When the Sound tab is clicked the interface enters mixer mode and the instrument graphics are overlain with a channel strip showing solo, mute, pan and level controls. Each instrument also has a Drop button, which instantly transposes it one octave lower.
A compressor and EQ are available for each channel, and when selected their controls appear in the general-purpose panel alongside send controls for a global delay (which can synchronise to the host’s tempo), and a reverb processor that offers 28 presets.
All the instrument channels are then sent through five master effects processors on their way to the output. Once again there is a compressor and EQ, and these tend to be active in a lot of the preset patches, but then the signal passes through a tape emulator, a speaker simulator (called Twang) and a filter offering control over cutoff and resonance.
All told, there is plenty of room for tweaking and experimentation, and with processors such as the filter, the opportunity is there to take the mix a little left field too.
As one would expect from a product taking up nearly 30GB of memory, SHP’s sounds are very convincing indeed. The tuba is rich and raspy down at the bottom end, the trumpets are pure when they need to be, but also nail the classic mute sound, and the saxophones go from mellow and sensual to jazzy and urgent. The only thing lacking, perhaps, is key-on and key-off noise.
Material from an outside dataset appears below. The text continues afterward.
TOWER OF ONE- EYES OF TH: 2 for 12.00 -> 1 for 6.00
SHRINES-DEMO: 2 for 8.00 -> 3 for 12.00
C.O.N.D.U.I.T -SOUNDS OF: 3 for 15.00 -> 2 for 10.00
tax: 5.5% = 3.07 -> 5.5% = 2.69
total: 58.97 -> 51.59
These were options I encountered when reviewing Zero-G’s Sax Supreme soprano saxophone instrument, and although that kind of detail is not necessary for an ensemble recording, it can add realism to exposed solo arrangements.
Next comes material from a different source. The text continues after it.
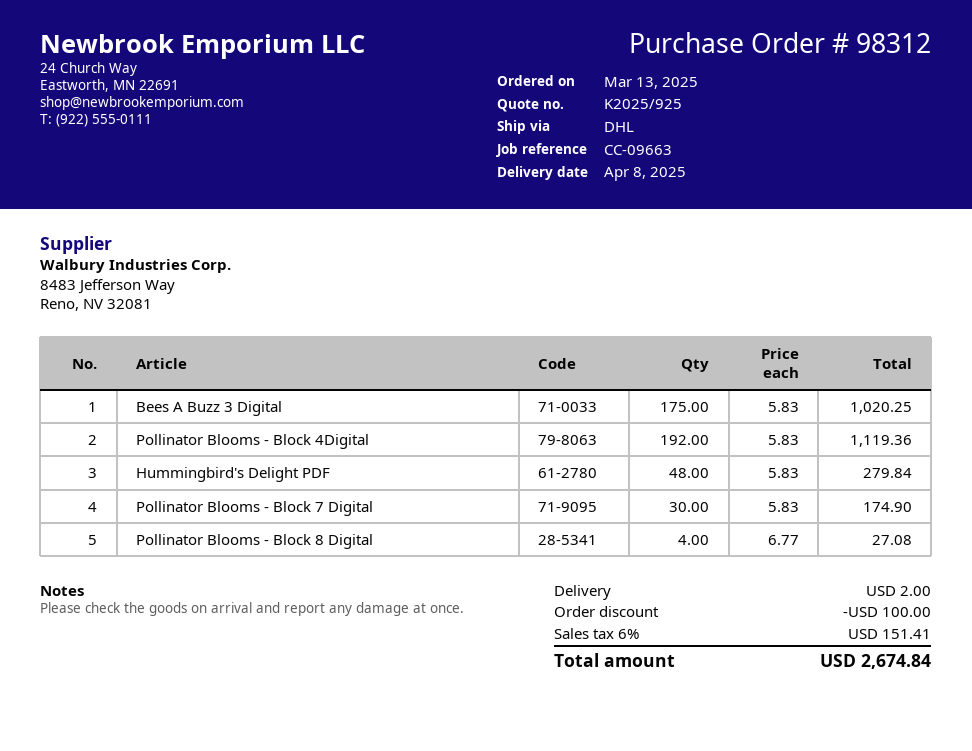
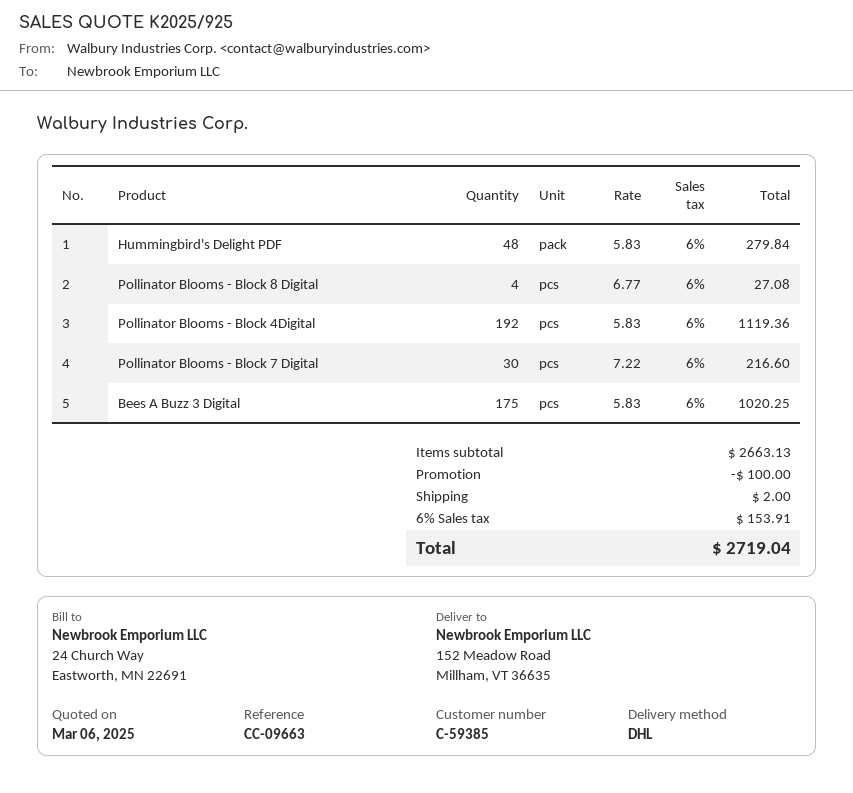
Pollinator Blooms - Block 7 Digital: 30 x 5.83 = 174.90 -> 30 x 7.22 = 216.60
tax: 6% = 151.41 -> 6% = 153.91
total: 2674.84 -> 2719.04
SHP is at its most convincing when the pre-defined phrases in the Animator are being used, but the instrument’s artificial nature is easily exposed if it is not played in the right way. Notes that are held too long soon start to sound fake and there is something about certain keyboard runs that just sound like, well, a keyboard!
The product’s promo notes state that it delivers the sound of a tight, modern brass section and is aimed at soul and pop producers, which is perhaps the reason why the phrases are short. It is a shame, though, that slightly more classical styles are not catered for.
The articulation switch in Performance mode is a useful tool, but still rather a blunt one, and has to be set very carefully for it to sound natural. The setting of the Voicing Assistant can also be problematic. For example, I composed a MIDI piece using the Polyphonic setting and it sounded reasonably good, but when I switched to the Smart Voice Split I found that a split fell between two alternating notes and so one of the instruments very noticeably dropped out on certain notes.
I found the best way to work was to build a simple core using an ensemble setup, and then open instances of single instruments to create specific melody and lead lines, or for particular embellishments, thereby ensuring that the right articulation settings were applied to each instrument. Inevitably a bit of MIDI tweaking in the DAW piano-roll pages is often necessary.
If, like me, you find it hard to get information to stick in your short-term memory, you might find it a bit of a chore remembering which articulations you’ve assigned to the nine notes in the Keyswitch interface, or indeed, how the Smart Chord tool will react when certain note combinations are pressed. Unfortunately there is no easy way to get around the problem; after all, using a controller keyboard to play a whole brass section is always going to be tricky.
For bread-and-butter brass licks of the kind commonly found in pop, R&B and soul, SHP is ideally suited. It has the sounds and the tools necessary for creating wider-ranging material too, but more work and care will be needed to get the best from the universally high-quality sample material.